*** Begin section ***
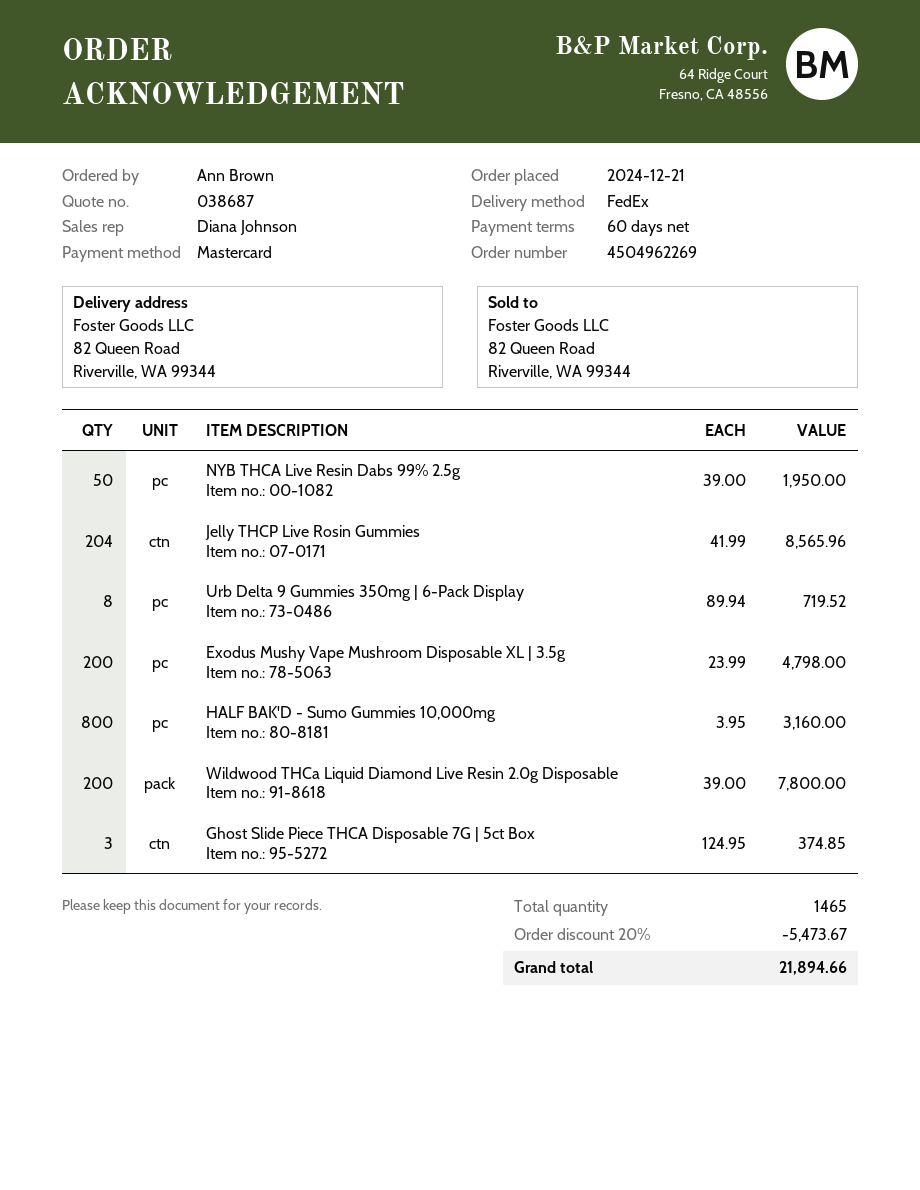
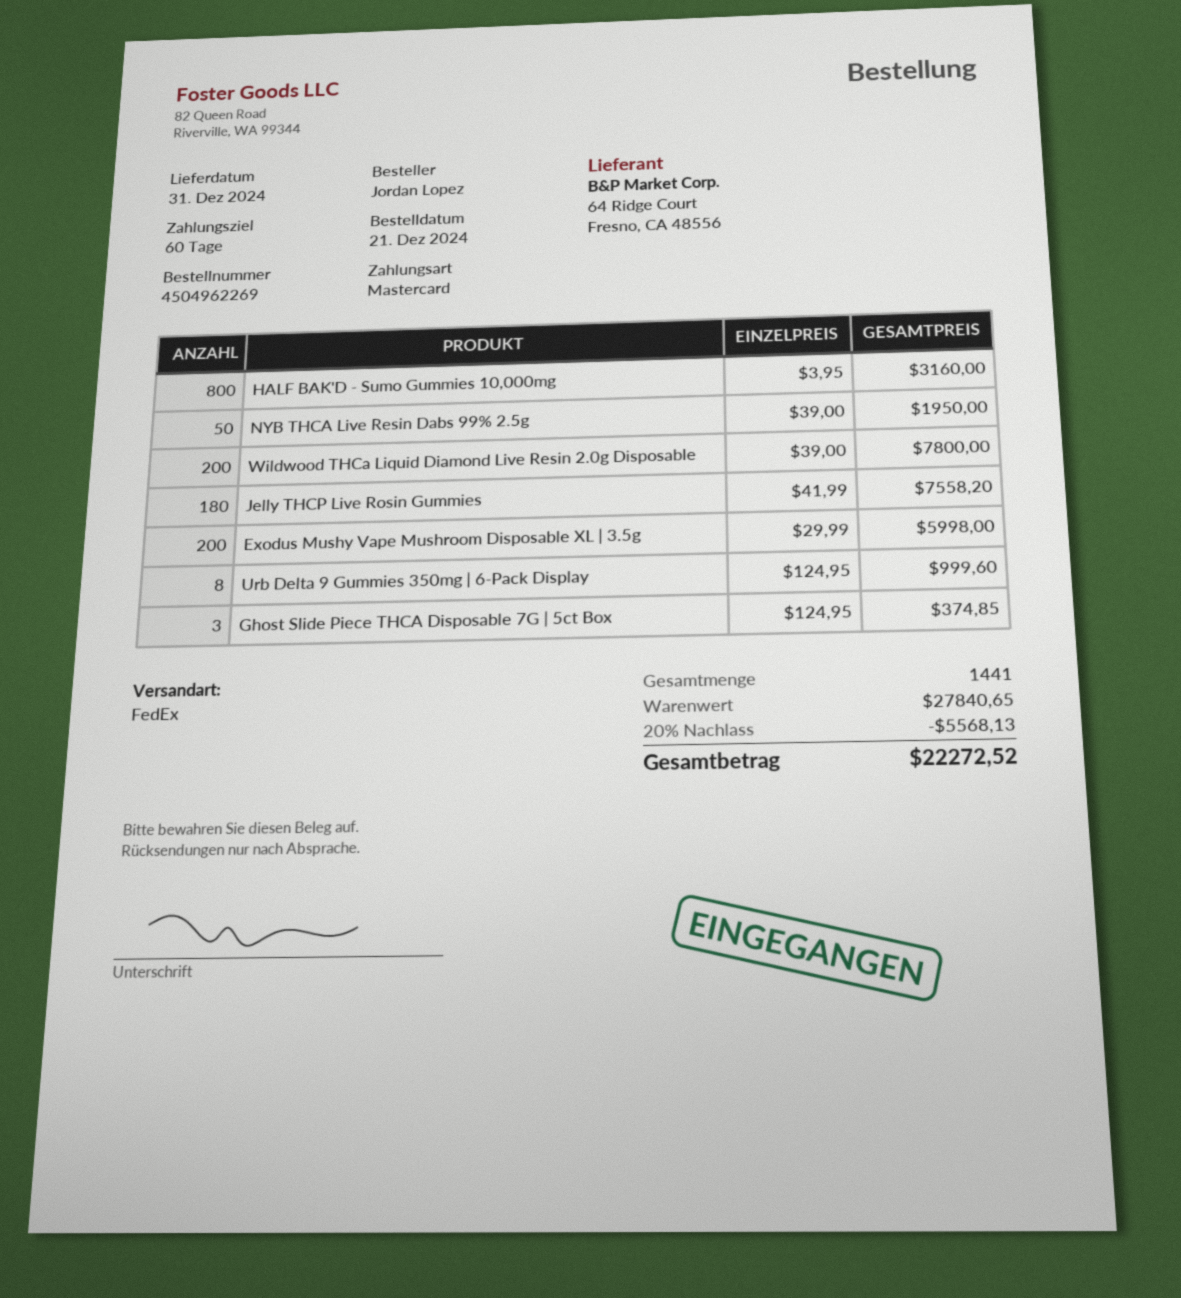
ordered by: Ann Brown -> Jordan Lopez
Jelly THCP Live Rosin Gummies: 204 x 41.99 = 8565.96 -> 180 x 41.99 = 7558.20
Urb Delta 9 Gummies 350mg | 6-Pack Display: 8 x 89.94 = 719.52 -> 8 x 124.95 = 999.60
Exodus Mushy Vape Mushroom Disposable XL | 3.5g: 200 x 23.99 = 4798.00 -> 200 x 29.99 = 5998.00
total quantity: 1465 -> 1441
discount: 20% = 5473.67 -> 20% = 5568.13
total: 21894.66 -> 22272.52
*** End section ***
(What you will do)
Leaving the pictures out, write out all the material above exactly.

(Solution for this exercise)
ordered by: Ann Brown -> Jordan Lopez
Jelly THCP Live Rosin Gummies: 204 x 41.99 = 8565.96 -> 180 x 41.99 = 7558.20
Urb Delta 9 Gummies 350mg | 6-Pack Display: 8 x 89.94 = 719.52 -> 8 x 124.95 = 999.60
Exodus Mushy Vape Mushroom Disposable XL | 3.5g: 200 x 23.99 = 4798.00 -> 200 x 29.99 = 5998.00
total quantity: 1465 -> 1441
discount: 20% = 5473.67 -> 20% = 5568.13
total: 21894.66 -> 22272.52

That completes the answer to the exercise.